Ogden: Retrieval assisted generation or augmented generation, where it’s going to go off and look in a database for specific things. It’s great, but getting the systems to actually go off and query the database is a lot harder than you think it would be. For our school-specific information, say we had a bunch of information on CSUMB, getting it to pull from just that, it’s not going to often do that.
What difference have you noticed in students before and after AI?
Ogden: I don’t see individual students code all that much. But what I do tend to see is on exams, I have a lot of open-ended short answer questions. And I will definitely see that there is a difference between how students who seem to have really grappled with the material will write the answers to questions and the ones who are just kind of like ‘I know this stuff’ and then the ones where there’s a total disconnect.

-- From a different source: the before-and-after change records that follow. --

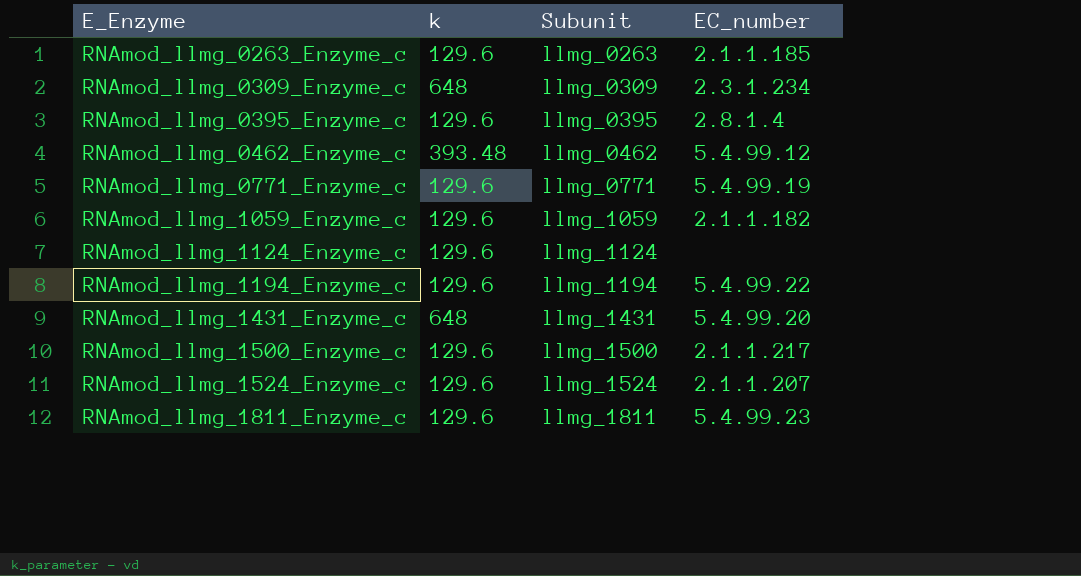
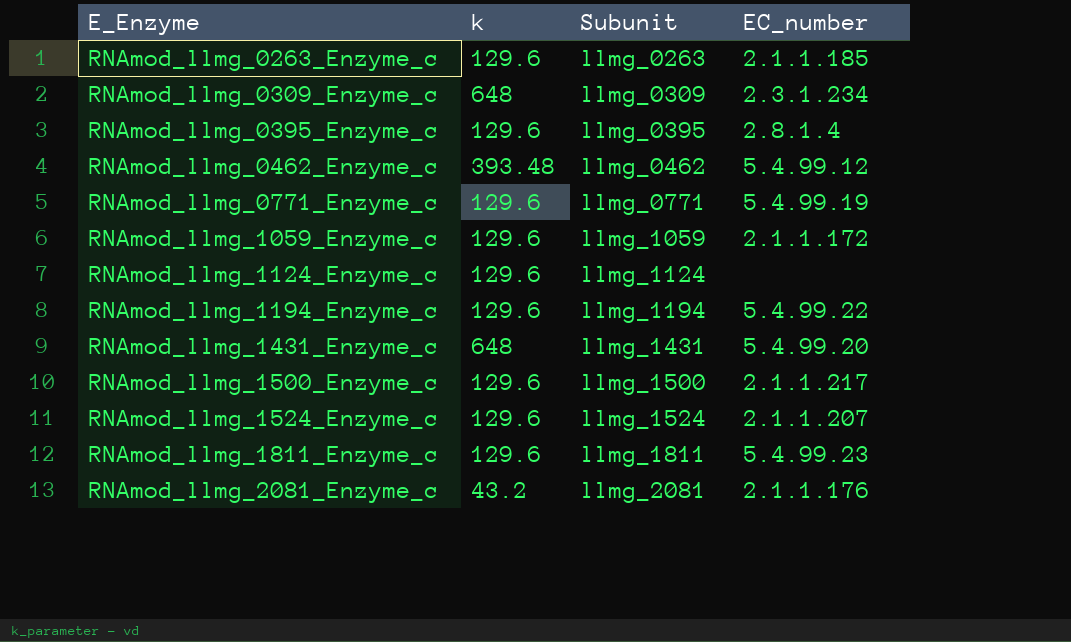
RNAmod_llmg_1059_Enzyme_c | EC_number: 2.1.1.182 -> 2.1.1.172
row RNAmod_llmg_2081_Enzyme_c: none -> 43.2 | llmg_2081 | 2.1.1.176

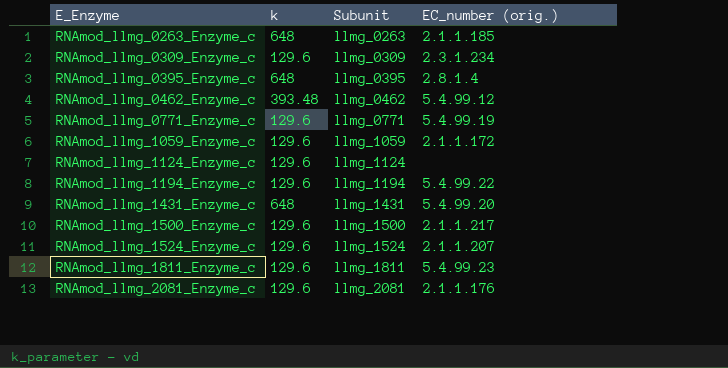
column name: EC_number -> EC_number (orig.)
RNAmod_llmg_0263_Enzyme_c | k: 129.6 -> 648
RNAmod_llmg_0309_Enzyme_c | k: 648 -> 129.6
RNAmod_llmg_0395_Enzyme_c | k: 129.6 -> 648
RNAmod_llmg_2081_Enzyme_c | k: 43.2 -> 129.6

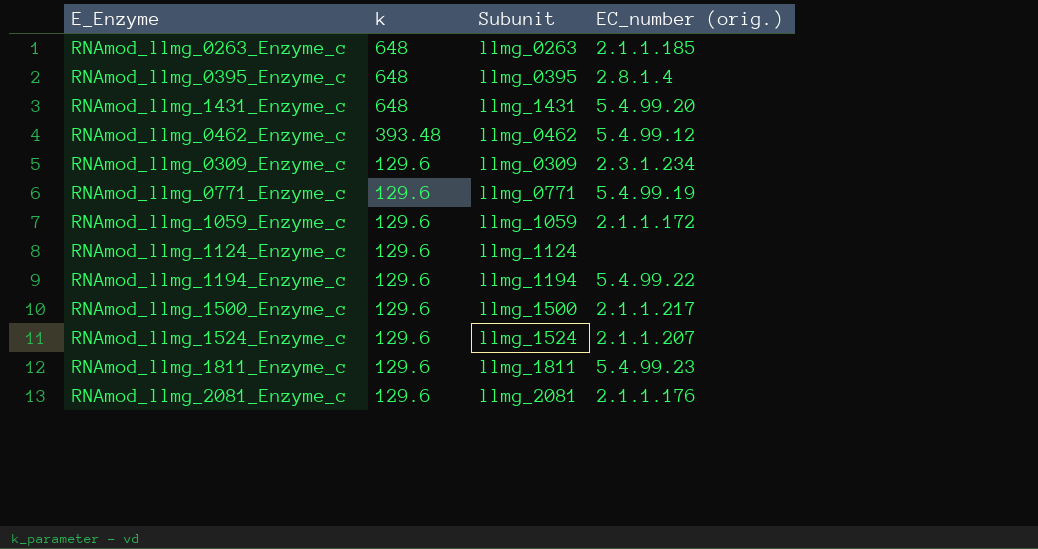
row order: E_Enzyme ascending -> k descending

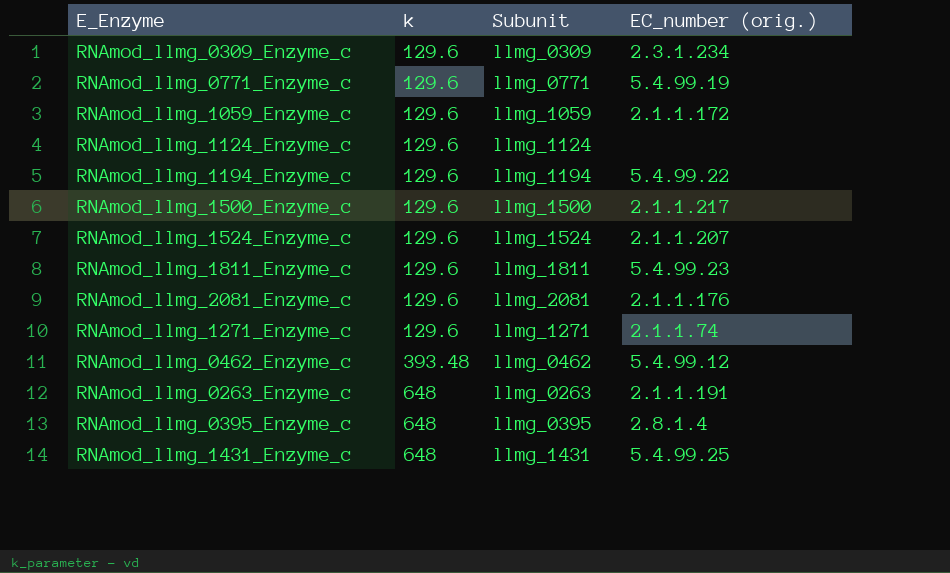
row order: k descending -> k ascending
row RNAmod_llmg_1271_Enzyme_c: none -> 129.6 | llmg_1271 | 2.1.1.74
RNAmod_llmg_0263_Enzyme_c | EC_number (orig.): 2.1.1.185 -> 2.1.1.191
RNAmod_llmg_1431_Enzyme_c | EC_number (orig.): 5.4.99.20 -> 5.4.99.25

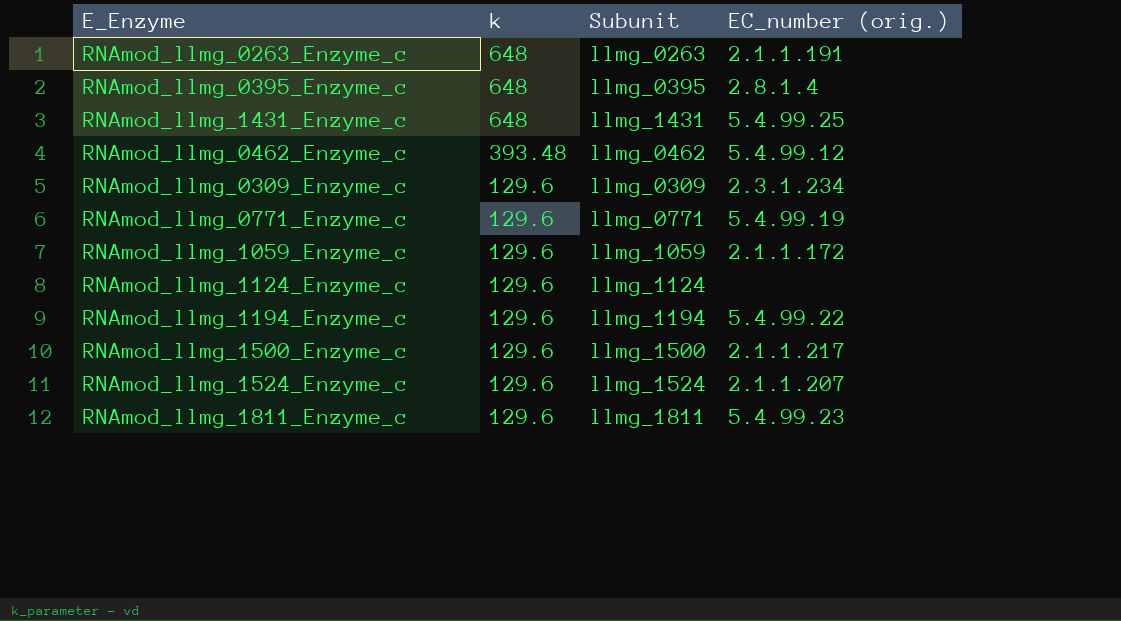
row order: k ascending -> k descending
row RNAmod_llmg_2081_Enzyme_c: 129.6 | llmg_2081 | 2.1.1.176 -> none
row RNAmod_llmg_1271_Enzyme_c: 129.6 | llmg_1271 | 2.1.1.74 -> none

Mascarenhas: I’m noticing across the board is something that makes me wonder if students are relying on this more than they have in the past. Because I used to, as I mentioned in class, hear students’ voices in their submissions, because everyone’s got a unique way of speaking, a unique way of writing, particularly with students who are still formulating their academic voice. There used to be much more diversity. And when I see that uniqueness erased and very generic language, then that’s usually a tip off.
What can AI not do? do?
Mascarenhas: AI cannot teach you in that sense how to be a better thinker personally, or how to develop a life philosophy that is more profound than what you have right now, right? That’s what universities do, that’s what classrooms have done for a very long time.
Ogden: Sure, they can do very technically proficient things, but there’s a difference between technically proficient and actually creating something artistic. And that’s where it’s the, I don’t know where that line is because everyone else in my family is good at that. It’s not me. But it seems to be something of that introspection, reflection and thinking about how to push back on the world a bit.